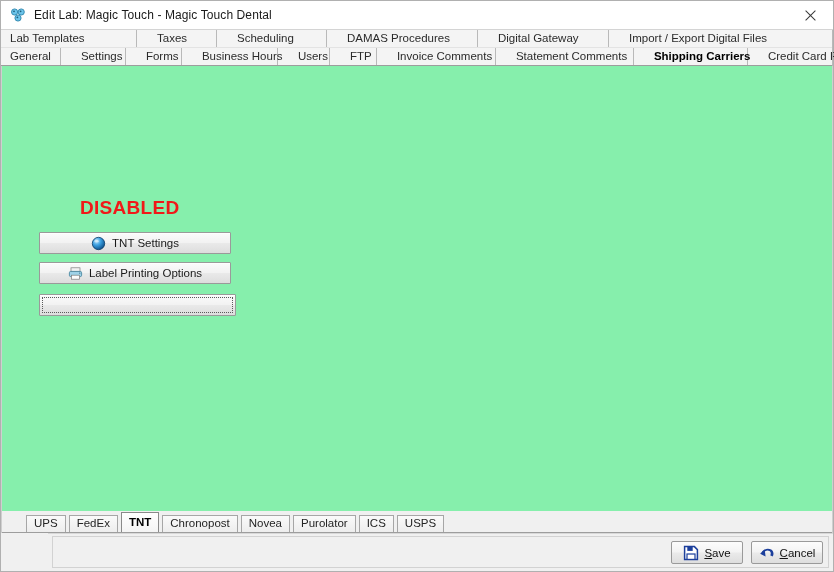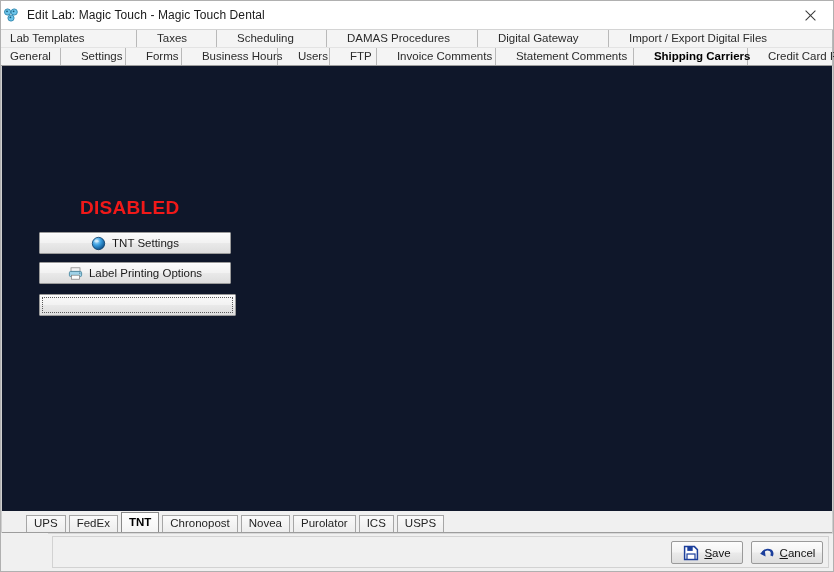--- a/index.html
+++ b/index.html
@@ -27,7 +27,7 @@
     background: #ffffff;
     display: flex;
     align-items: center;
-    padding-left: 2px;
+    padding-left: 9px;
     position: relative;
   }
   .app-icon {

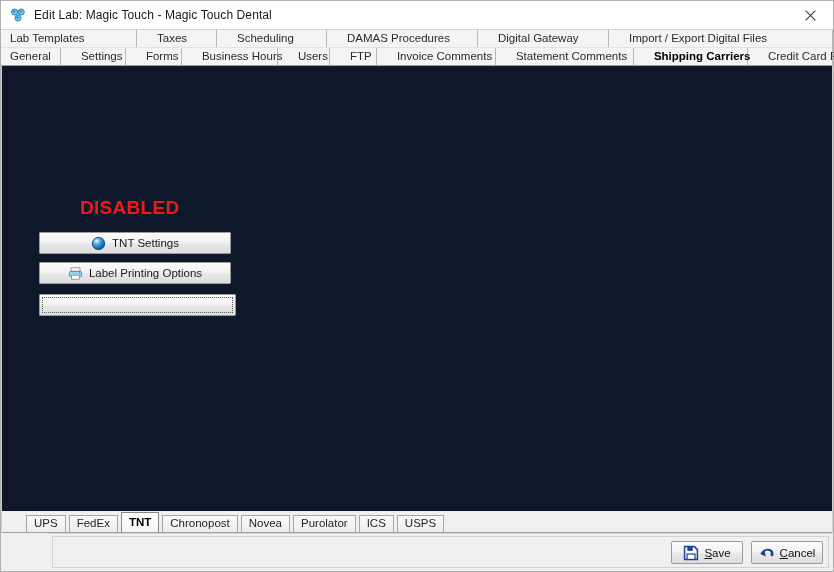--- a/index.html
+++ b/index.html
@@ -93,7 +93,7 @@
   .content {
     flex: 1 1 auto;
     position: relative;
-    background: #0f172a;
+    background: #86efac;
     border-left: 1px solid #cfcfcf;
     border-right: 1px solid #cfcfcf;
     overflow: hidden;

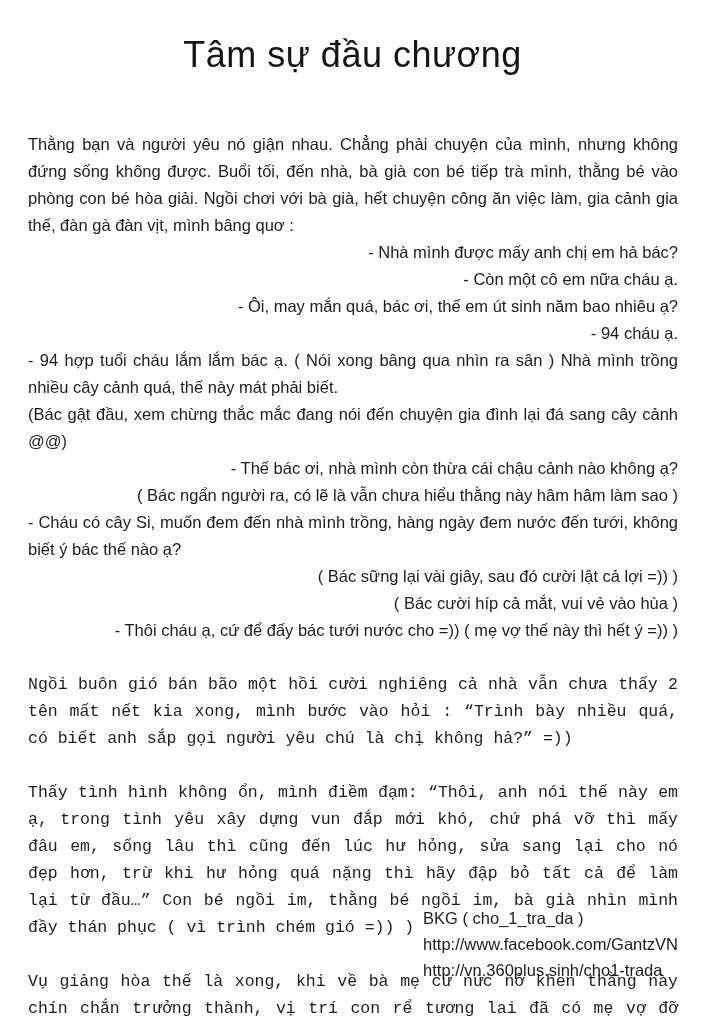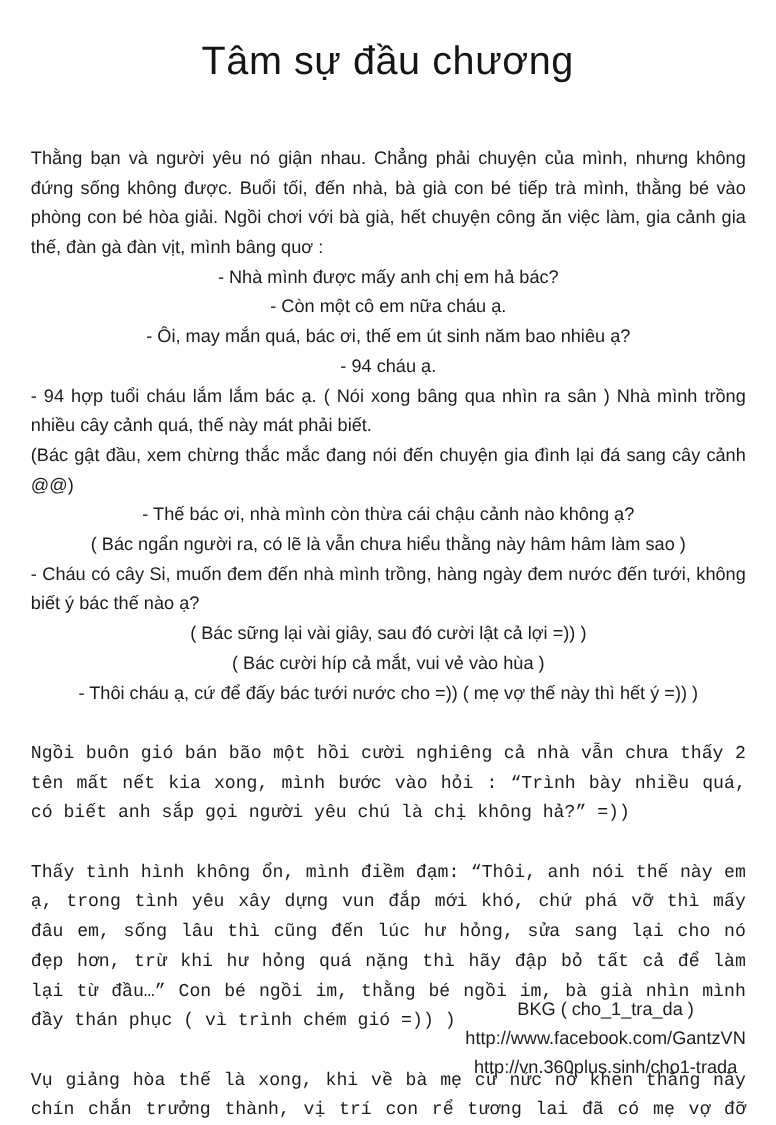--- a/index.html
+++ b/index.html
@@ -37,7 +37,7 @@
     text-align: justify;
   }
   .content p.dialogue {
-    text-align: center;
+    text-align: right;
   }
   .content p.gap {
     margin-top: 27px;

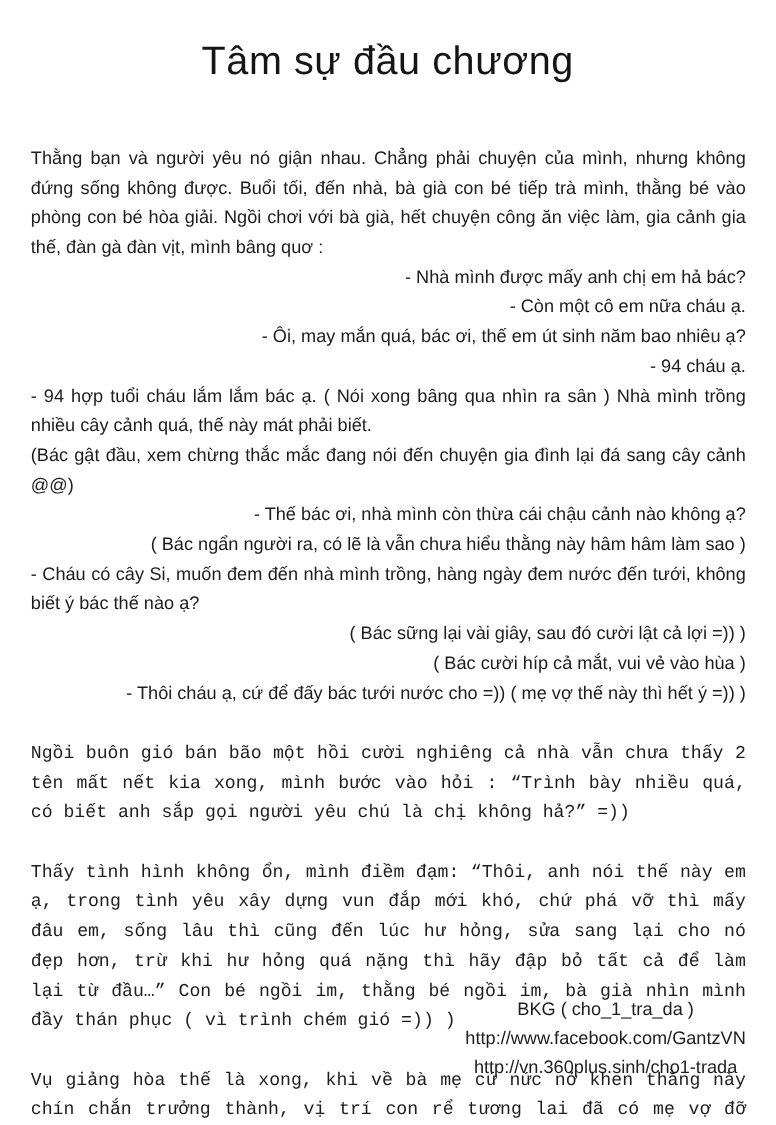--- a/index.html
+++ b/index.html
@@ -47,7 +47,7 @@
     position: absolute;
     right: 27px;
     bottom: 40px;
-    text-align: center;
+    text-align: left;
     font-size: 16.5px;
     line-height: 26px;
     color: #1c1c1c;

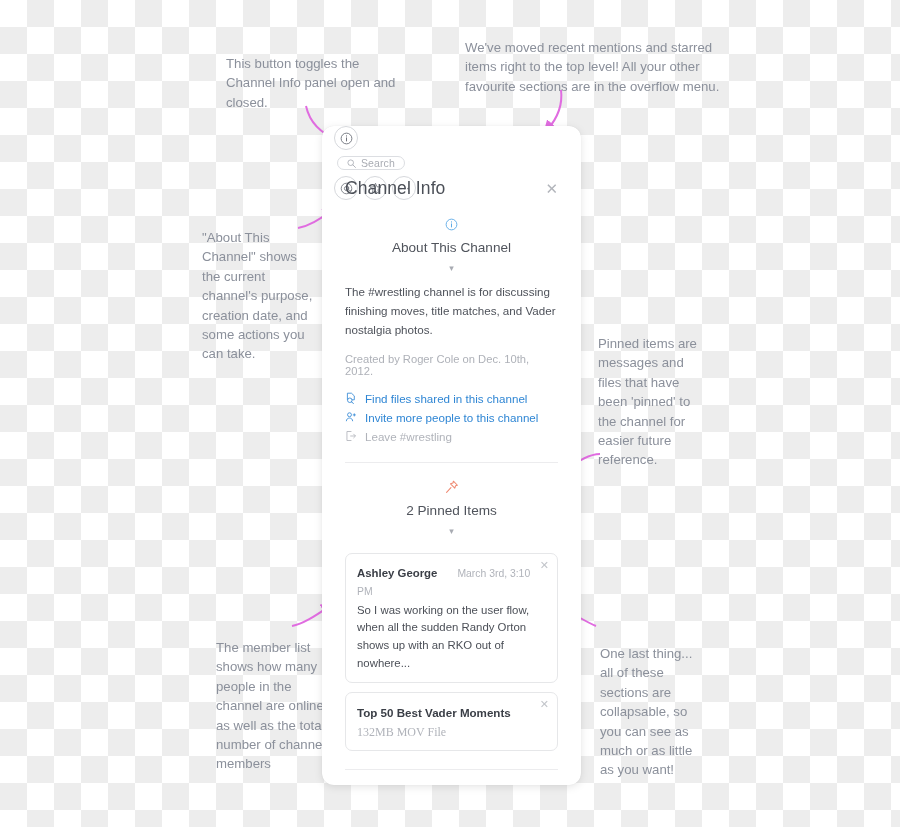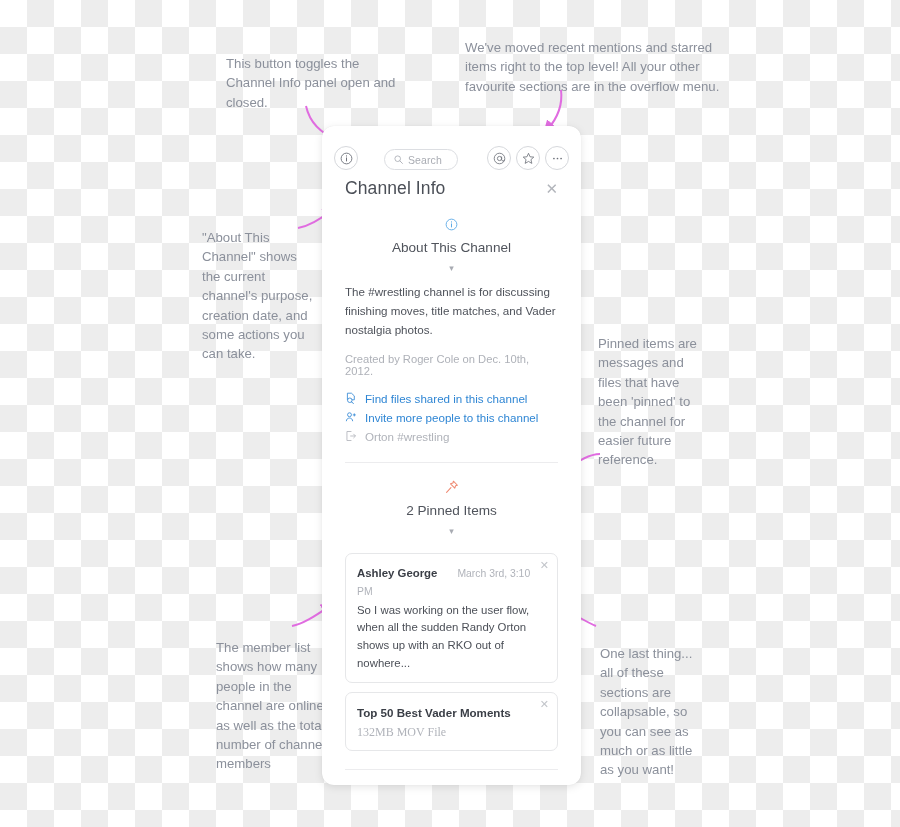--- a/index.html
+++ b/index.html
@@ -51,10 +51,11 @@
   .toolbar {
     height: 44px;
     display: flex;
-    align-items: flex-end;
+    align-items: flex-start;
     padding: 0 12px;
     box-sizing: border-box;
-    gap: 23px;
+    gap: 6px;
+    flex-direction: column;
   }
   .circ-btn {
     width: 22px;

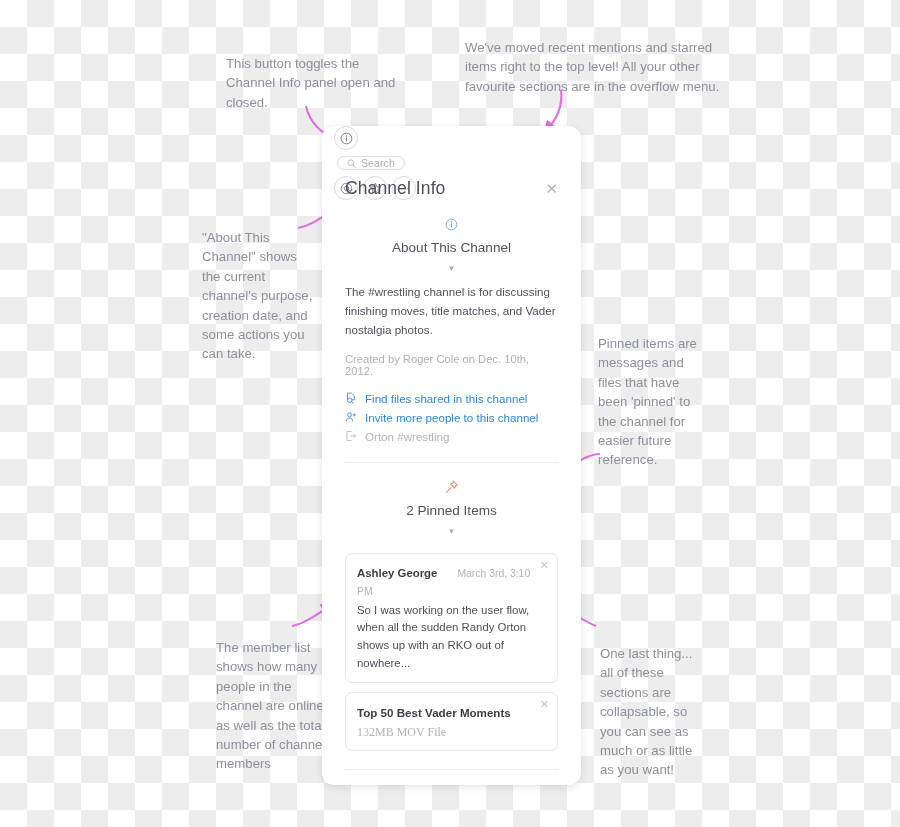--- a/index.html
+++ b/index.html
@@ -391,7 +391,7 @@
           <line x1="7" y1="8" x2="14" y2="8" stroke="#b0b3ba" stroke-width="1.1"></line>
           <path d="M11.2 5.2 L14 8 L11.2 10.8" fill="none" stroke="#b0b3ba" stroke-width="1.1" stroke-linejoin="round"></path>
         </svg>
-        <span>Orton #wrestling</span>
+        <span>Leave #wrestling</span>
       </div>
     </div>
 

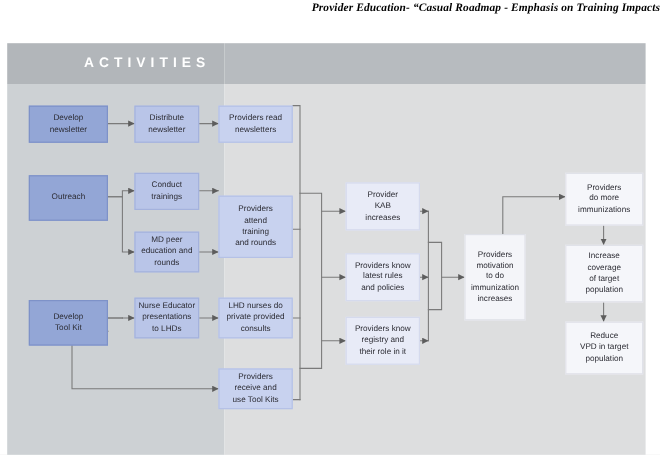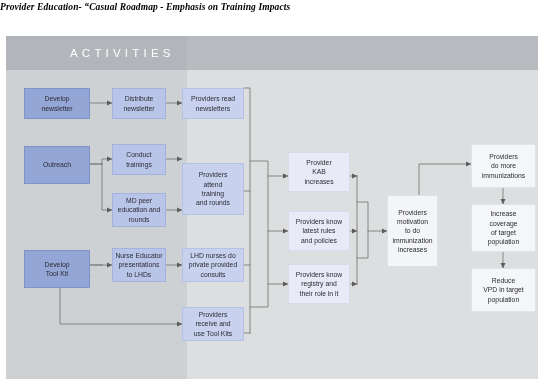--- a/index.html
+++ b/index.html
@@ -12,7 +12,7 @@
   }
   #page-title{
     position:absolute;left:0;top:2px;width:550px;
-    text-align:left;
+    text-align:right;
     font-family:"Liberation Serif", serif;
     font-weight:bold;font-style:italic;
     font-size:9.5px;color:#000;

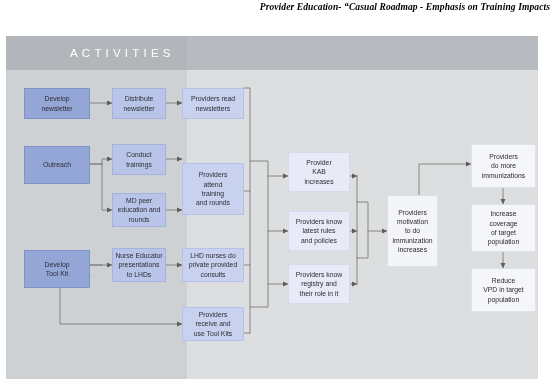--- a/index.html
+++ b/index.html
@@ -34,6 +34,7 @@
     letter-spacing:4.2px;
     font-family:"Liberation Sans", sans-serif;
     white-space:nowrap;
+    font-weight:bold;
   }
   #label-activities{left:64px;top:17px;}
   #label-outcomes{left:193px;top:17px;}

### Task to carry out:
Every entry above is to be transcribed exactly, with all pictures left out.

### Response:
--- a/index.html
+++ b/index.html
@@ -27,7 +27,7 @@
     background: #ffffff;
     display: flex;
     align-items: center;
-    padding-left: 2px;
+    padding-left: 9px;
     position: relative;
   }
   .app-icon {

--- a/index.html
+++ b/index.html
@@ -93,7 +93,7 @@
   .content {
     flex: 1 1 auto;
     position: relative;
-    background: #0f172a;
+    background: #86efac;
     border-left: 1px solid #cfcfcf;
     border-right: 1px solid #cfcfcf;
     overflow: hidden;

--- a/index.html
+++ b/index.html
@@ -37,7 +37,7 @@
     text-align: justify;
   }
   .content p.dialogue {
-    text-align: center;
+    text-align: right;
   }
   .content p.gap {
     margin-top: 27px;

--- a/index.html
+++ b/index.html
@@ -47,7 +47,7 @@
     position: absolute;
     right: 27px;
     bottom: 40px;
-    text-align: center;
+    text-align: left;
     font-size: 16.5px;
     line-height: 26px;
     color: #1c1c1c;

--- a/index.html
+++ b/index.html
@@ -51,10 +51,11 @@
   .toolbar {
     height: 44px;
     display: flex;
-    align-items: flex-end;
+    align-items: flex-start;
     padding: 0 12px;
     box-sizing: border-box;
-    gap: 23px;
+    gap: 6px;
+    flex-direction: column;
   }
   .circ-btn {
     width: 22px;

--- a/index.html
+++ b/index.html
@@ -391,7 +391,7 @@
           <line x1="7" y1="8" x2="14" y2="8" stroke="#b0b3ba" stroke-width="1.1"></line>
           <path d="M11.2 5.2 L14 8 L11.2 10.8" fill="none" stroke="#b0b3ba" stroke-width="1.1" stroke-linejoin="round"></path>
         </svg>
-        <span>Orton #wrestling</span>
+        <span>Leave #wrestling</span>
       </div>
     </div>
 

--- a/index.html
+++ b/index.html
@@ -12,7 +12,7 @@
   }
   #page-title{
     position:absolute;left:0;top:2px;width:550px;
-    text-align:left;
+    text-align:right;
     font-family:"Liberation Serif", serif;
     font-weight:bold;font-style:italic;
     font-size:9.5px;color:#000;

--- a/index.html
+++ b/index.html
@@ -34,6 +34,7 @@
     letter-spacing:4.2px;
     font-family:"Liberation Sans", sans-serif;
     white-space:nowrap;
+    font-weight:bold;
   }
   #label-activities{left:64px;top:17px;}
   #label-outcomes{left:193px;top:17px;}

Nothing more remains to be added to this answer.